Mizzou offers free kits to students to test for date-rape drug

Saturday, March 9, 2002

KANSAS CITY, Mo. -- The University of Missouri-Columbia has launched a program enabling students to find out if someone has spiked their drink with a date-rape drug.

The university's Predatory Drugs Task Force has begun making free test kits available on campus, including at a 24-hour store, residence halls and some sorority houses, The Kansas City Star reported Friday.

University officials believe the program is the first of its kind in the country.

Students taking a kit are asked to provide details about the suspected drugging on a form that university officials will use to determine patterns.

The kits also contain a cup for urine samples, which students turn in anonymously at the student health center. Toxicologists at the university's hospital test the sample for odorless, colorless drugs like Rohypnol or GHB. The student calls for the results in about a week, using a number to maintain confidentiality.

Even though the tests cannot be used in court, the kits will be beneficial, said Columbia police officer Terri Marki, who serves on the Predatory Drugs Task Force.

Students who use the kits are encouraged to call police or visit the emergency room to determine if a rape has occurred and if charges are warranted.

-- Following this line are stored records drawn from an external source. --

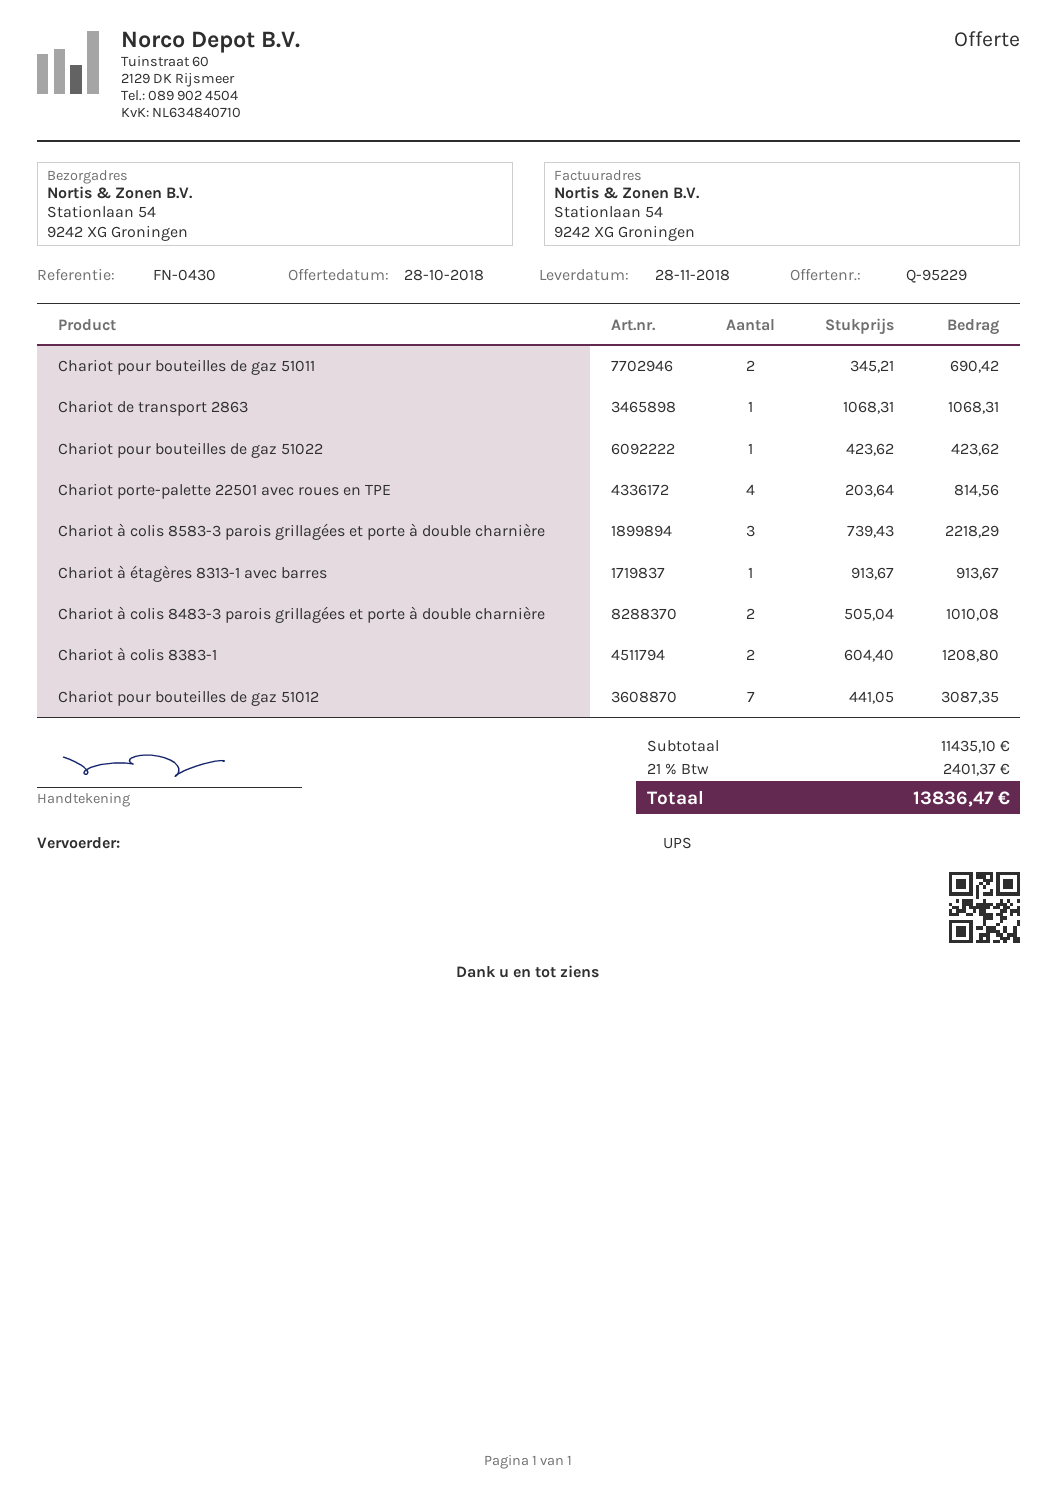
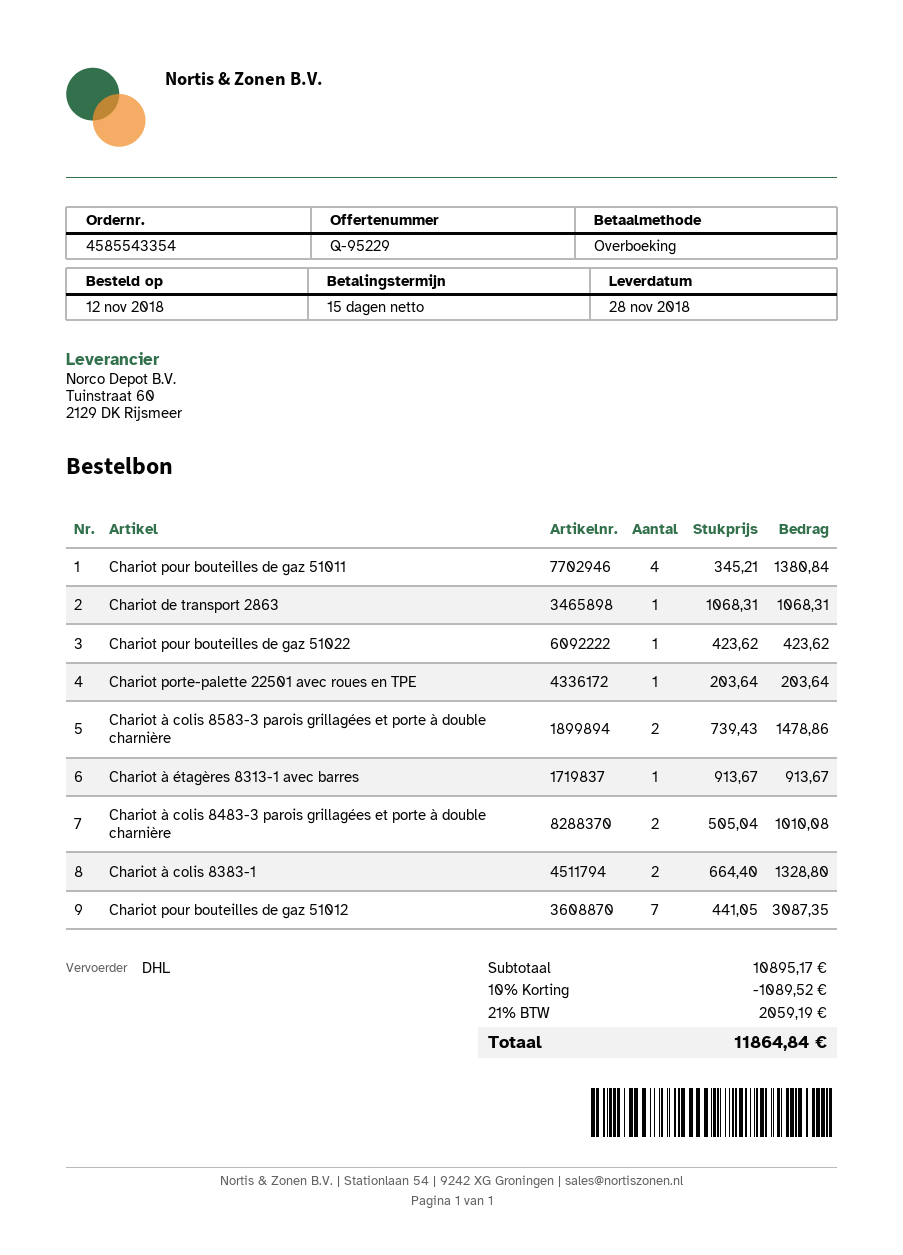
shipping method: UPS -> DHL
Chariot pour bouteilles de gaz 51011: 2 x 345.21 = 690.42 -> 4 x 345.21 = 1380.84
Chariot porte-palette 22501 avec roues en TPE: 4 x 203.64 = 814.56 -> 1 x 203.64 = 203.64
Chariot à colis 8583-3 parois grillagées et porte à double charnière: 3 x 739.43 = 2218.29 -> 2 x 739.43 = 1478.86
Chariot à colis 8383-1: 2 x 604.40 = 1208.80 -> 2 x 664.40 = 1328.80
subtotal: 11435.10 -> 10895.17
discount: none -> 10% = 1089.52
tax: 21% = 2401.37 -> 21% = 2059.19
total: 13836.47 -> 11864.84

"A lot of times, the people who are victimized are underage. They're scared to call us to report it, because they think they'll be arrested" for underage drinking, Marki said. "If they know they can do this anonymously, I think they will be more willing to tell people, even if they are not willing to prosecute."

'A great idea'

Jim Rothenberger, a University of Minnesota professor who heads the American College Health Association's task force on alcohol and other drugs, said he was not aware of similar programs at other colleges.

"I think it is a great idea," he said. But he said the university should publicize the fact that test results could not be used in court, so confused students don't use the program as an alternative to calling police.

Experts believe date-rape drug attacks are under-reported because victims typically black out and awaken unable to remember anything after ingesting a drug.